Para o autor a persistência do desempenho desfavorável no mundo do trabalho induziu ainda mais as segmentações ocupacionais, excluindo os mais pobres dos empregos nos segmentos educacionais mais elevados. De certa forma ampliou-se consideravelmente o processo discriminatório no interior do mundo de trabalho, sobretudo entre distintas faixas etárias (jovens e adultos), raças e gênero.

Os jovens brasileiros, além de constituírem o grupo etário mais desfavorecido pelas condições de trabalho, enfrentando altas taxas de desemprego e de informalidade, baixos rendimentos e ausência de proteção social, também enfrentam elevadas taxas de rotatividade, principalmente por estarem em trabalhos precários, muitas vezes de caráter temporário.

O trabalho tem, para a sociedade ocidental atual, um lugar de destaque entre os papéis sociais. No ocidente, o trabalho é mais que uma necessidade básica de sustentação econômica, aqui ele assume o papel de definidor de identidade dos indivíduos. Assim um Estado com altos índices de desemprego e mão de obra desqualificada sofrerá com sérios problemas sociais, como os vivenciados no Brasil (MOURÃO; PUENTE-PALACIOS, 2006).

Neste sentido não é estranha a forte relação que os próprios jovens estabelecem entre a elevação do grau de escolaridade e a expectativa de maiores e melhores chances

no mundo do trabalho, reforçando a importância atribuída ao trabalho na sociedade atual e o poder inclusivo delegado à educação formal, como aponta Saviani:

Considerando o reconhecimento consensual de que vivemos na sociedade do conhecimento; de que nesse tipo de sociedade a educação formal é a chave sem a qual todas as portas tendem a ser fechadas. Sem essa chave os indivíduos ficam excluídos e as organizações, inclusive as empresas, perdendo em produtividade, acabam tragadas na voragem da competitividade. Esse é o discurso que está na boca da maioria das pessoas, com destaque para os empresários e os políticos (SAVIANI, 2010:245).

Apesar de não haver consenso sobre o conceito de juventude, “existe um componente geracional que permite definir a juventude pelo que há de específico à sua condição” (AQUINO, 2009:31), no entanto, as diferenças entre pessoas com o mesmo recorte etário são muitas, assim como as desigualdades que a perpassam, sendo imprescindível considerar tal diversidade na forma de vivenciar tal condição. Por isso, a expressão juventudes passou a ser empregada como forma de enfatizar a pluralidade de situações e as distintas demandas e necessidades desses sujeitos, apesar de constituírem um grupo etário que vivencia várias experiências comuns.

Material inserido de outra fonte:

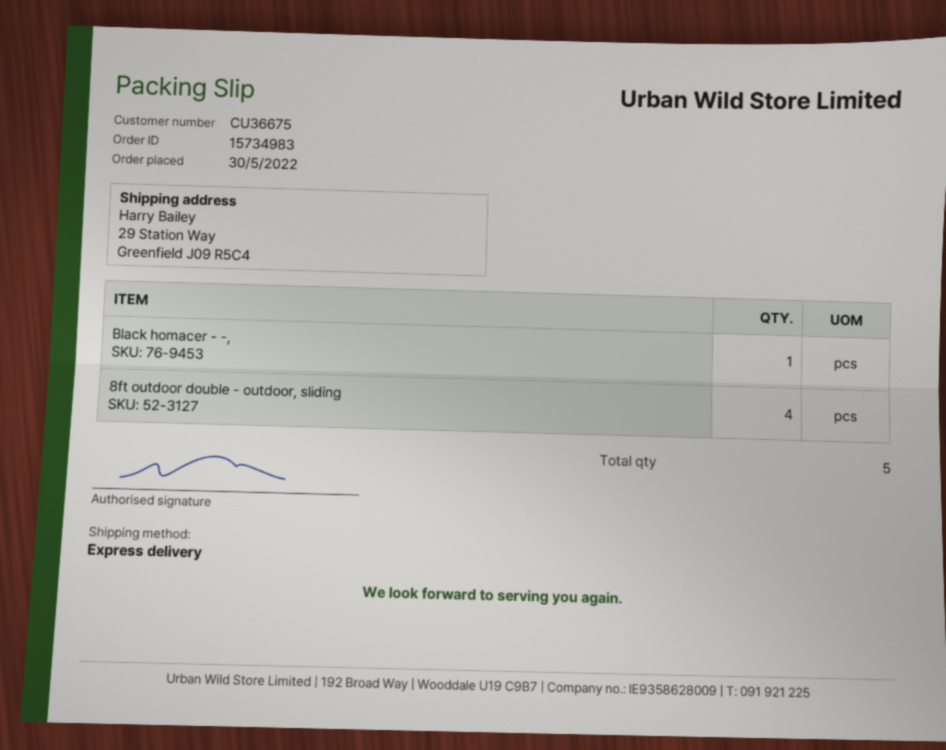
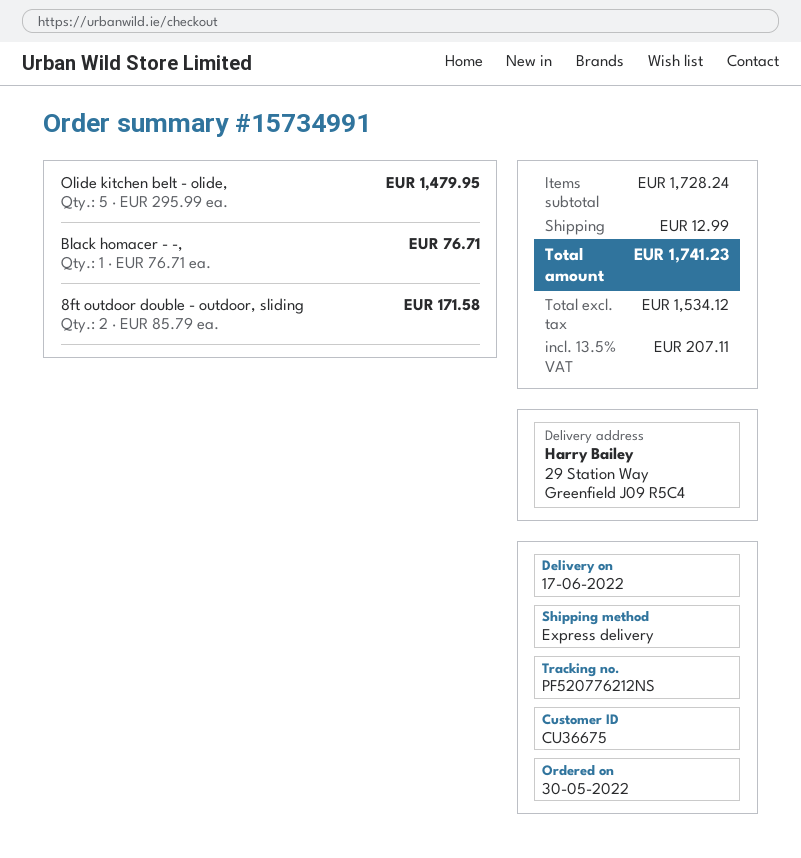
order number: 15734983 -> 15734991
8ft outdoor double - outdoor, sliding: 4 -> 2
Olide kitchen belt - olide,: none -> 5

É preciso pensar a juventude como parte de um processo de constituição de sujeitos que têm especificidades que marcam a trajetória de cada um, sendo necessário combinar políticas estruturais de efeito duradouro com programas e ações emergenciais de efeitos imediatos, que busquem a estruturação de mecanismos de suporte adequados para que os jovens possam desenvolver sua formação, processar suas buscas, construir seus projetos e percursos de inserção na vida social.

Compreender as exigências do mundo contemporâneo para este grupo diverso de pessoas é fundamental no entendimento de suas escolhas, pois estas estão interligadas, afetando cada sujeito de forma única, mas não dissociada de sua inserção no espaço e no tempo ao qual pertencem.